The Linkage Score Becomes the Analyst Record
A July 2026 arXiv paper studies an AI-enabled crime-linkage tool inside a UK law-enforcement setting. Its useful lesson is not that the score should replace judgment. It is that high-stakes AI must be designed around the evidence analysts use to challenge the score.
The Paper
The paper is Jessica Woodhams, Amy Burrell, Wanyin Li, Fahim Ahmed, Matthew Tonkin, Jan Lemeire, Arkady Konovalov, Steven Frisson, Mark Webb, Sarah Galambos, Vesna Nowack, and Dalal Alrajeh's How Analysts Use AI in High-Stakes Crime Linkage: An Industrial Study, arXiv:2607.08274 [cs.HC, cs.SE]. The arXiv API lists version 1 as submitted on July 9, 2026, with the comment that it is a 12-page paper with 6 figures for FSE Industry. The PDF metadata confirms 12 pages, and the arXiv HTML lists a CC BY 4.0 license.
The paper belongs beside this site's work on real-time crime-center dashboards, police-report model memory, human oversight, AI audit trails, and explanation rights. Its fresh angle is how expert analysts use an AI score in crime linkage, not general prediction or patrol allocation.
What Was Studied
Crime linkage is the practice of identifying whether multiple offences may have been committed by the same person. Specialist analysts compare behavioral and situational information across large crime databases, a task the authors describe as time-consuming, cognitively demanding, and sometimes involving repeated exposure to disturbing material. The tool under evaluation is LATIS, formerly DST, an AI-enabled crime-linkage decision-support tool developed for the National Crime Agency's Serious Crime Analysis Section, or SCAS.
LATIS does not make the final linkage decision. It returns ranked candidate offences for a user-specified index offence, using machine-learning models trained on real crime data, and presents predictions alongside model features and non-AI behavioral evidence. The study used operationally realistic tasks on a secure site with sensitive real crime data. Six participants took part: three analysts and three senior analysts. The evaluation produced 16 experimental sessions because four participants completed all three cases while two completed the first two cases only.
The methods matter.
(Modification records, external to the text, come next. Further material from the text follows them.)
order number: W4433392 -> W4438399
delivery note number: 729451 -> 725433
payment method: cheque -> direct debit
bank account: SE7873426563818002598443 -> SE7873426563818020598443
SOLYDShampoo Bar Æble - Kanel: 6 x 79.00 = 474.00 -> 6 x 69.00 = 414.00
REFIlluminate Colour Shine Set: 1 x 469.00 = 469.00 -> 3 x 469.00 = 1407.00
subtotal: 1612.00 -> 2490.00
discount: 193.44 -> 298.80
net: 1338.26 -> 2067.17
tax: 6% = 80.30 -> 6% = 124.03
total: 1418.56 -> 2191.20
The authors combined direct observation, feedback, eye-tracking, mouse-tracking, and post-session surveys. Sessions typically lasted 75 to 120 minutes. Analysts and researchers were blind to the linked offence in the top-20 ranked list. This is still a one-team study, but it is not a toy benchmark detached from work practice.
How Analysts Used It
The headline finding is disciplined partial trust. Analysts did not accept the AI-ranked list as a verdict. They used predictions selectively, attended to feature-based explanations, and checked candidate links against traditional behavioral evidence. Eye-tracking showed attention to the case identifier, modus-operandi similarity, and geographical proximity. The interface became a navigation aid for existing analytic work, not a replacement for it.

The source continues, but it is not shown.